Developing the DAS: Demonstration Data and Progress Metrics

Customizing protections for each data product is an iterative process that requires data user engagement and feedback. As we produce demonstration data and performance metrics during Disclosure Avoidance System (DAS) development, we’ll post that information here.

Demographic and Housing Characteristics File (DHC) Development

About DHC Development

The census data product formerly known as “Summary File 1” is now the Demographic and Housing Characteristics File (DHC). Please follow our newsletter for updates and to learn how to contribute to its development. Review the 2020 Census Data Product Planning Crosswalk to better understand the proposed changes to this data product. 

A subset of DHC tables were included in early iterations of DAS demonstration data. In the Redistricting Data section below, see:

  • 2010 Demonstration Data Products Baseline 2019-10-29
  • DAS Development Update 2020-05-27

Detailed Demographic and Housing Characteristics File (Detailed DHC)

About Detailed DHC Development

Improvements in the design, processing and coding of the 2020 Census allow the release of data for almost five times as many detailed race and ethnic groups than were possible in 2010.  Development of disclosure protections to accommodate this improvement are underway. See the “Detailed DHC” tabs in the 2020 Census Data Product Planning Crosswalk.​

2020 Census Redistricting Data (P.L. 94-171)

Beginning in October 2019, the Census Bureau released a series of demonstration data products that applied iterative development versions of the 2020 Census Disclosure Avoidance System (DAS) to published 2010 Census Data. The first two demonstration data sets focused simultaneously on both redistricting and Demographic and Housing Characteristics data (DHC, known in earlier censuses as Summary File 1, or “SF1”). In August 2020, pandemic-triggered operational delays required the Census Bureau to prioritize development focus on the redistricting data to attempt to meet the statutory data release deadline. Demonstration data from September 17, 2020, forward focused solely on the redistricting data. (See Development Timeline)

The Census Bureau produced Detailed Summary Metrics and Privacy-Protected Microdata Files (PPMFs) to assist with data user analysis.
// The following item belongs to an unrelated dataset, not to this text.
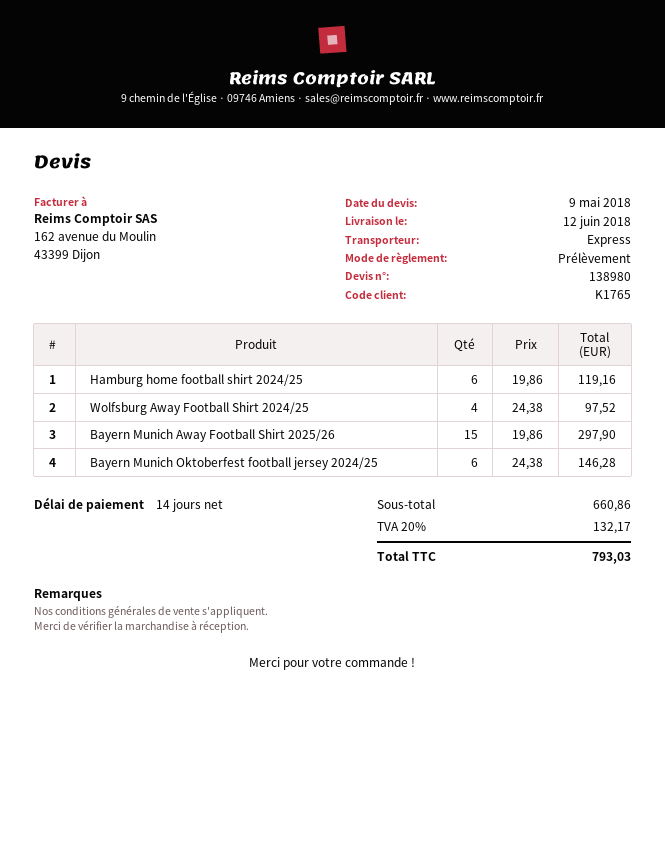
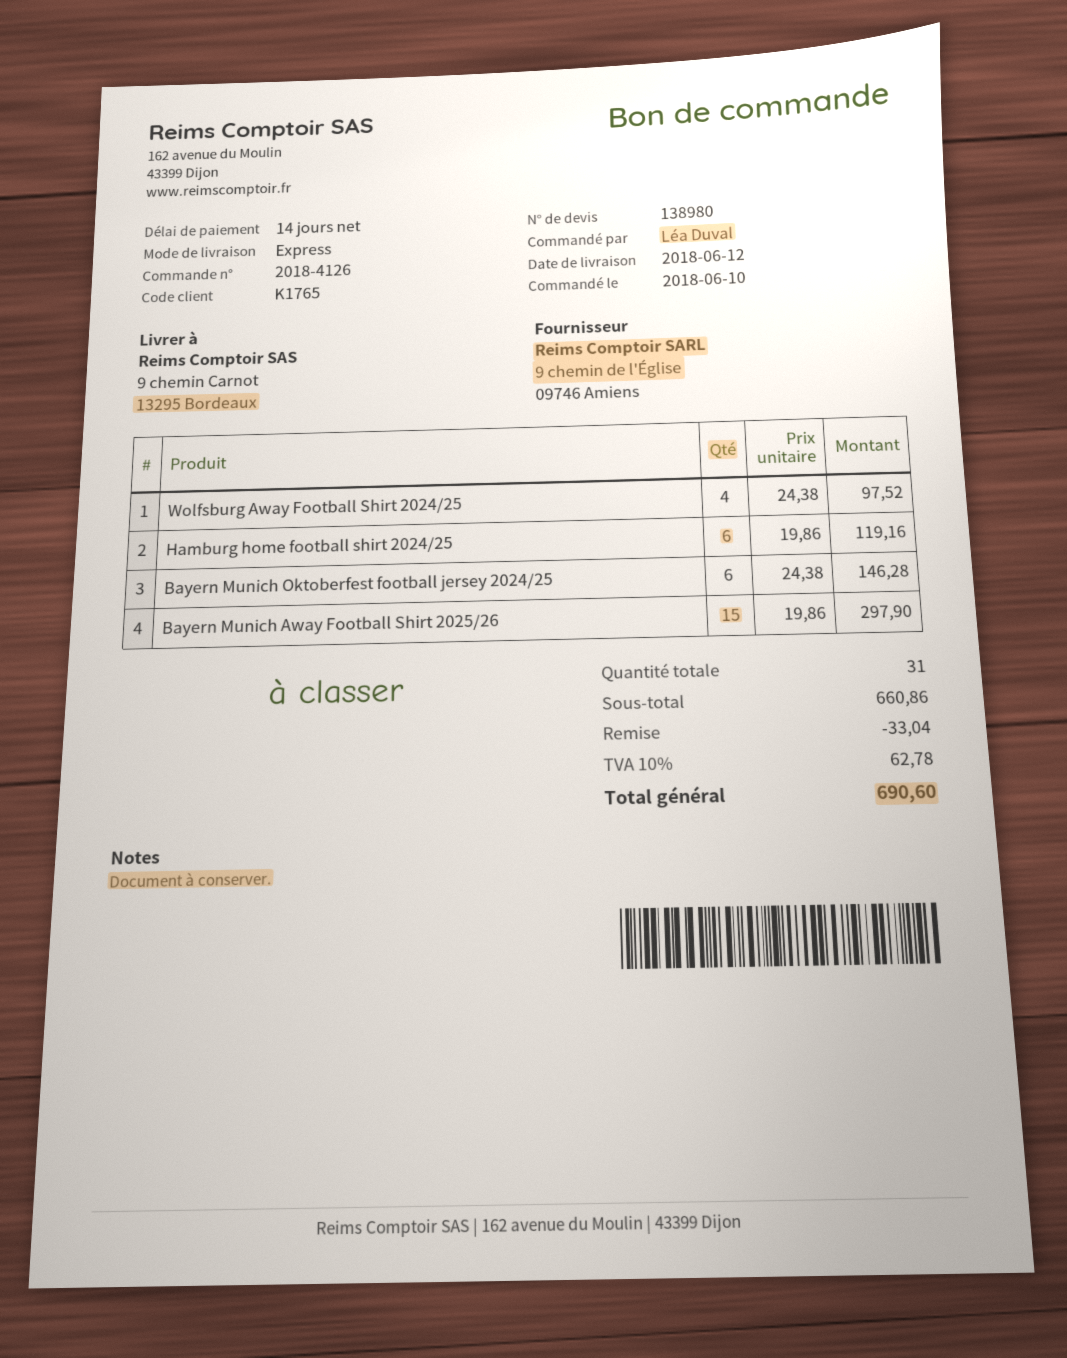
discount: none -> 33.04
tax: 20% = 132.17 -> 10% = 62.78
total: 793.03 -> 690.60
IPUMS NHGIS converted the PPMFs into tabular format for ease of use.  Data users evaluated each iteration and provided feedback that helped shaped the algorithm and settings throughout the development process. On June 8, 2021, the Census Bureau’s Data Stewardship Executive Policymaking Committee chose the final settings for production of the redistricting data. The data were released August 12, 2021.

Note that while the data in the Privacy-Protected Microdata files, the underlying untabulated microdata files used to generate the Detailed Summary Metrics, look like individual records, they are all privacy-protected through the application of differentially private statistical noise.

On June 8, 2021, The U.S. Census Bureau’s Data Stewardship Executive Policy Committee (DSEP) selected the settings and parameters for the Disclosure Avoidance System (DAS) for the 2020 Census redistricting data (PL-94-171).

This is the sixth and final set of Privacy-Protected Microdata Files (PPMFs) for the redistricting data that allow data users to compare the effect of the Disclosure Avoidance System settings on previously published 2010 Census data. These and previous PPMFs are only intended to demonstrate the redistricting data, not the Demographic and Housing Characteristics File (DHC) or other 2020 Census data products.

There are two sets of Privacy-Protected Microdata Files (PPMFs), record layouts, and Detailed Summary Metrics in this release:

  • One set with a global privacy-loss budget ("epsilon") of 12.2 (10.3 for persons and 1.9 for housing units, approximating the anticipated final PLB level).  In the FTP directory, those files include “12-2” in the file names (e.g, ppmf_20210428_eps12-2_P.csv and ppmf_20210428_eps12-2_U.csv).
  • A second set with the global-privacy loss budget ("epsilon") of 4.5 (4.0 for persons and 0.5 for housing units, as used for prior demonstration data). In the FTP directory, those files include “4-5” in the file names (e.g, ppmf_20210428_eps4-5_P.csv and ppmf_20210428_eps4-5_U.csv).

We encourage data users to closely analyze this demonstration data. Feedback received by May 28, 2021, will be considered. Email feedback to:; include “April PPMF” in the subject line.

Particularly useful feedback would describe:

  • Fitness-for-use: Based on your analysis, would the data needed for your applications (redistricting, Voting Rights Act analysis, estimates, projections, funding data sets, etc.) be satisfactory?
    • How did you come to that conclusion?
    • If your analysis found the data to be unsatisfactory, how incrementally would accuracy need to change to improve the use of the data for your required or programmatic use case(s)?
    • Have you identified any improbable results in the data that would be helpful for us to understand?"
  • Privacy: Do the proposed products present any confidentiality concerns that we should address in the DAS?
  • Improvements: Are there improvements you’ve identified that you want to make sure we retain in the final design? Be specific about the geography and error metric for the proposed improvement.